Dataset excerpts

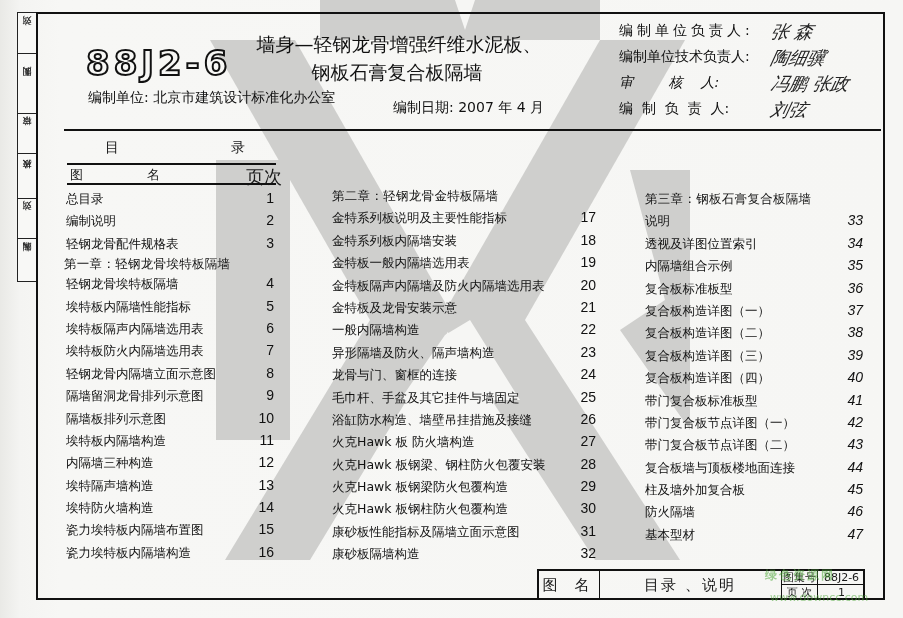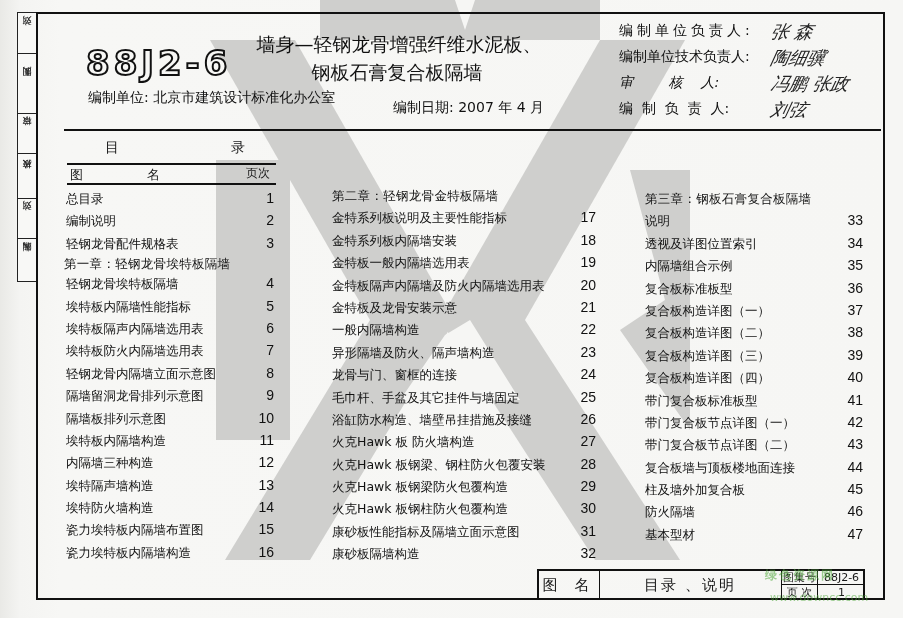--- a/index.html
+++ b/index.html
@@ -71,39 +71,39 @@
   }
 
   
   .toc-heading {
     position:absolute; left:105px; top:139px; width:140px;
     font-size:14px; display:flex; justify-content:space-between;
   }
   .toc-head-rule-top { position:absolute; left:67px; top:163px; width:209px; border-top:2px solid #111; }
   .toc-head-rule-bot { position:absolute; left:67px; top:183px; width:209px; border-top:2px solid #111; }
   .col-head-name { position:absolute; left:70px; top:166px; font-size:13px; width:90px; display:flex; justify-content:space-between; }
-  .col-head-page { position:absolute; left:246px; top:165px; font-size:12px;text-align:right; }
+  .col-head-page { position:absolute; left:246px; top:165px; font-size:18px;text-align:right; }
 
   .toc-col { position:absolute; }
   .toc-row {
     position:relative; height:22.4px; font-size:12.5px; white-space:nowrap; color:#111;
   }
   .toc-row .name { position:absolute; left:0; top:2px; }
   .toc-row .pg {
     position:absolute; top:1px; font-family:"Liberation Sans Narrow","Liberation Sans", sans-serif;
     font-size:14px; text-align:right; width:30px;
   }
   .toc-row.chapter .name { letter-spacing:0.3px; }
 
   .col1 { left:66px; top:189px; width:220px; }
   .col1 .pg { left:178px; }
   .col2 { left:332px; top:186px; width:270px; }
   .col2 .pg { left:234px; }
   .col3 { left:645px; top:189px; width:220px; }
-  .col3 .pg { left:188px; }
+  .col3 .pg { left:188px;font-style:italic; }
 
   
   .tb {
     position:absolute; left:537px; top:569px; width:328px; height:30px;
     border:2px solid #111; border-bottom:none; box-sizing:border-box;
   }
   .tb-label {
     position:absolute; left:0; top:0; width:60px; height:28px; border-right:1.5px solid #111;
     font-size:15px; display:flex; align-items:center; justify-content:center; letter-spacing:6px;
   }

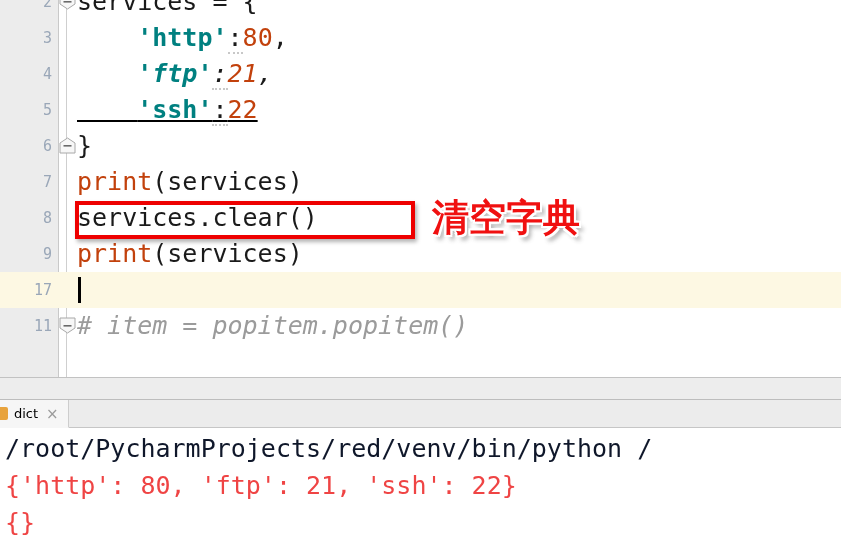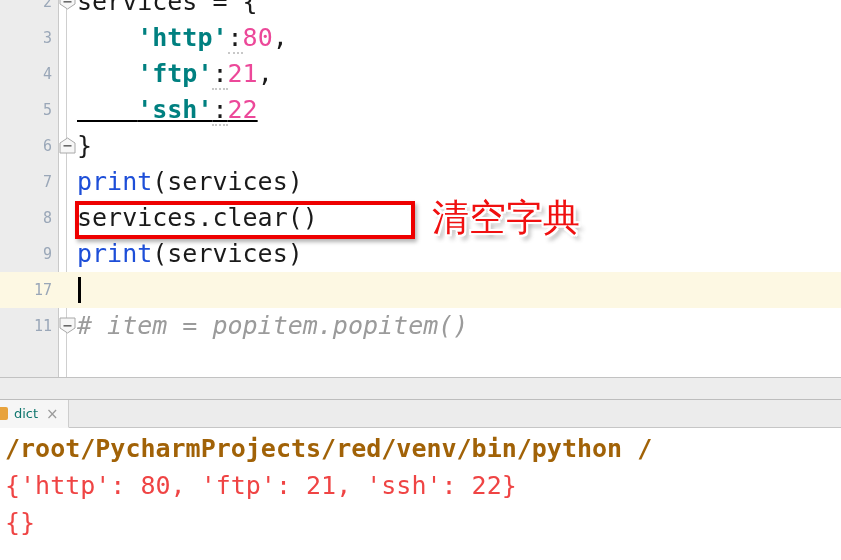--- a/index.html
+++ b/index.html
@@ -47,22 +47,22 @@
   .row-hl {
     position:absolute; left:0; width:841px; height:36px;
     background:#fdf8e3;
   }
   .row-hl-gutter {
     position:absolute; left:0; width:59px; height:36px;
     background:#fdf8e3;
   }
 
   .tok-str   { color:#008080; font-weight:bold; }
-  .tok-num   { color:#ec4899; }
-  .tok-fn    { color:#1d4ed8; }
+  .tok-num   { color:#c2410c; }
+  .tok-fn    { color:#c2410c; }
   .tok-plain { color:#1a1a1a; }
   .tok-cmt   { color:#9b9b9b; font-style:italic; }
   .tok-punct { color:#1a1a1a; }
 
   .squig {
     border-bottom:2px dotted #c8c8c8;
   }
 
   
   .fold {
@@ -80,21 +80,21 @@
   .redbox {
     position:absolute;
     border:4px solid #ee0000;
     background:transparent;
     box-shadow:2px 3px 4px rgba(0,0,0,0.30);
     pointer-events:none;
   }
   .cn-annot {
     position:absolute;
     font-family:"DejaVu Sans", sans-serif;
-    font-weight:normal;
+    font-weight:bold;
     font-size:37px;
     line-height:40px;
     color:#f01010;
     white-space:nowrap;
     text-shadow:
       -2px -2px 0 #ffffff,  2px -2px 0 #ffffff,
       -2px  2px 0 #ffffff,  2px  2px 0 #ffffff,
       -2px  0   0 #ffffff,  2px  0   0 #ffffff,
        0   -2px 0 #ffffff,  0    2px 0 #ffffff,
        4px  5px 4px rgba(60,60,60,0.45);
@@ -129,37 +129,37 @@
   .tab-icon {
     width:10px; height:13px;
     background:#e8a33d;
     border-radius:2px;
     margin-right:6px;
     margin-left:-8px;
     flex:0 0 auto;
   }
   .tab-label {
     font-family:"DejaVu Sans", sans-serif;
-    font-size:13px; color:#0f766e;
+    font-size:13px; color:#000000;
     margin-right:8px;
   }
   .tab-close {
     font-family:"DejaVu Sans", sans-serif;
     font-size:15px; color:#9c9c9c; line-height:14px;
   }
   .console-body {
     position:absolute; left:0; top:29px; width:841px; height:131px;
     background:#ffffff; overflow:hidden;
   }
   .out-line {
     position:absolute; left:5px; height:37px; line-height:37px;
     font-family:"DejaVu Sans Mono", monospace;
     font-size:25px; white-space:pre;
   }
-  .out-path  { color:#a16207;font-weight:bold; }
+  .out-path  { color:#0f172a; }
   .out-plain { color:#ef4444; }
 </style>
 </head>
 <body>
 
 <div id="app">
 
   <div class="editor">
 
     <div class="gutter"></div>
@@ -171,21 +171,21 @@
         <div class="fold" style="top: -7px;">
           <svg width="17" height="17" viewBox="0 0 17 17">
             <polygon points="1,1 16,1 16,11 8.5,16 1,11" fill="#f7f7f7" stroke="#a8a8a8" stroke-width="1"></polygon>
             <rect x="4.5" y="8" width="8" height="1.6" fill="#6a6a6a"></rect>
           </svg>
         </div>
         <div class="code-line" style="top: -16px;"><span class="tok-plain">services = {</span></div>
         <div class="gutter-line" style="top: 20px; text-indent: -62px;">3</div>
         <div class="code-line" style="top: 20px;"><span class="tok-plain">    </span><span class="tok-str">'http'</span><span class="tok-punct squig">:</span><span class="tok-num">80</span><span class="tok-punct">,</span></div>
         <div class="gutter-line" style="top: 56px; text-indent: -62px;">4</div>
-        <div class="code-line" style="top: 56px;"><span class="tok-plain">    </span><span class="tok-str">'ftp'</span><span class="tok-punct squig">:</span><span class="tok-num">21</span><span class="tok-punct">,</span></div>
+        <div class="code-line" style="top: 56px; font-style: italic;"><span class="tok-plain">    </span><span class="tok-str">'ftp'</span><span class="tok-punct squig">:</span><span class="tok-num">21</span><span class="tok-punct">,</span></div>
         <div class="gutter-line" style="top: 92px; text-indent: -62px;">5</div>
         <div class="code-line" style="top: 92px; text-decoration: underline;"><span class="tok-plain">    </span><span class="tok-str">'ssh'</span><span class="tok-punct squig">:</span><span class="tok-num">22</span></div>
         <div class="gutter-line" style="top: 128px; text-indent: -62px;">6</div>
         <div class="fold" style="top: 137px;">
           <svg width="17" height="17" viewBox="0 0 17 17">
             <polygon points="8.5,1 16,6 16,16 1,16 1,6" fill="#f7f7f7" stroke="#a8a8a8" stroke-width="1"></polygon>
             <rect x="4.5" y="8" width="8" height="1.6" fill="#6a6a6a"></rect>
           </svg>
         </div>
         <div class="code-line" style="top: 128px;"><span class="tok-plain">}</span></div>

...

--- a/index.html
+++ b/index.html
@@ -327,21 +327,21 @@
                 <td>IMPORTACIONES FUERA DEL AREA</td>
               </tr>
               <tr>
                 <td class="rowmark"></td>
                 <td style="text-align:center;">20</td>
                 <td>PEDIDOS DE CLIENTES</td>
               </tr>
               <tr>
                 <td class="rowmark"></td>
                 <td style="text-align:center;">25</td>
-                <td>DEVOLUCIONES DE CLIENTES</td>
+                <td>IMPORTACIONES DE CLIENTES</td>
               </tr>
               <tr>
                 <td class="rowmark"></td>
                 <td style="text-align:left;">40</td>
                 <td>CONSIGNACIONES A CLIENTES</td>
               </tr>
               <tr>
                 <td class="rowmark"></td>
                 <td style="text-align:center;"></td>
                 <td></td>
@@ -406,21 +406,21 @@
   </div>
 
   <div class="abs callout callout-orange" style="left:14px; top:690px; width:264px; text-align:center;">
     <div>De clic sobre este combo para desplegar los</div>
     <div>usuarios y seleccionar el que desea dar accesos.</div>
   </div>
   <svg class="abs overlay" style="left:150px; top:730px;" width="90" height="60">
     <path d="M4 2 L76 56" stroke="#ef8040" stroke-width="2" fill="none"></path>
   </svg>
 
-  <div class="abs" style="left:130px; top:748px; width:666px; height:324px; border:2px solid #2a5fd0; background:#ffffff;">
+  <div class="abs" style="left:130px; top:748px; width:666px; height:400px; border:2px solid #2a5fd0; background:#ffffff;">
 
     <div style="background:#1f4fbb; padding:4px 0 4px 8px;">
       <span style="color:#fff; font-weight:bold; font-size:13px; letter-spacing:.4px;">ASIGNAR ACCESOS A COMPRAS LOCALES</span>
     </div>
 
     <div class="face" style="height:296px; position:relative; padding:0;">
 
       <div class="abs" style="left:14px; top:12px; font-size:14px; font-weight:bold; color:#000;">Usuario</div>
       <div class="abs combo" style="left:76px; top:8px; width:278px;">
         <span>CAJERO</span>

Task requirements | After counting the lines above that include the word "background", give only the number.

Finished task | 8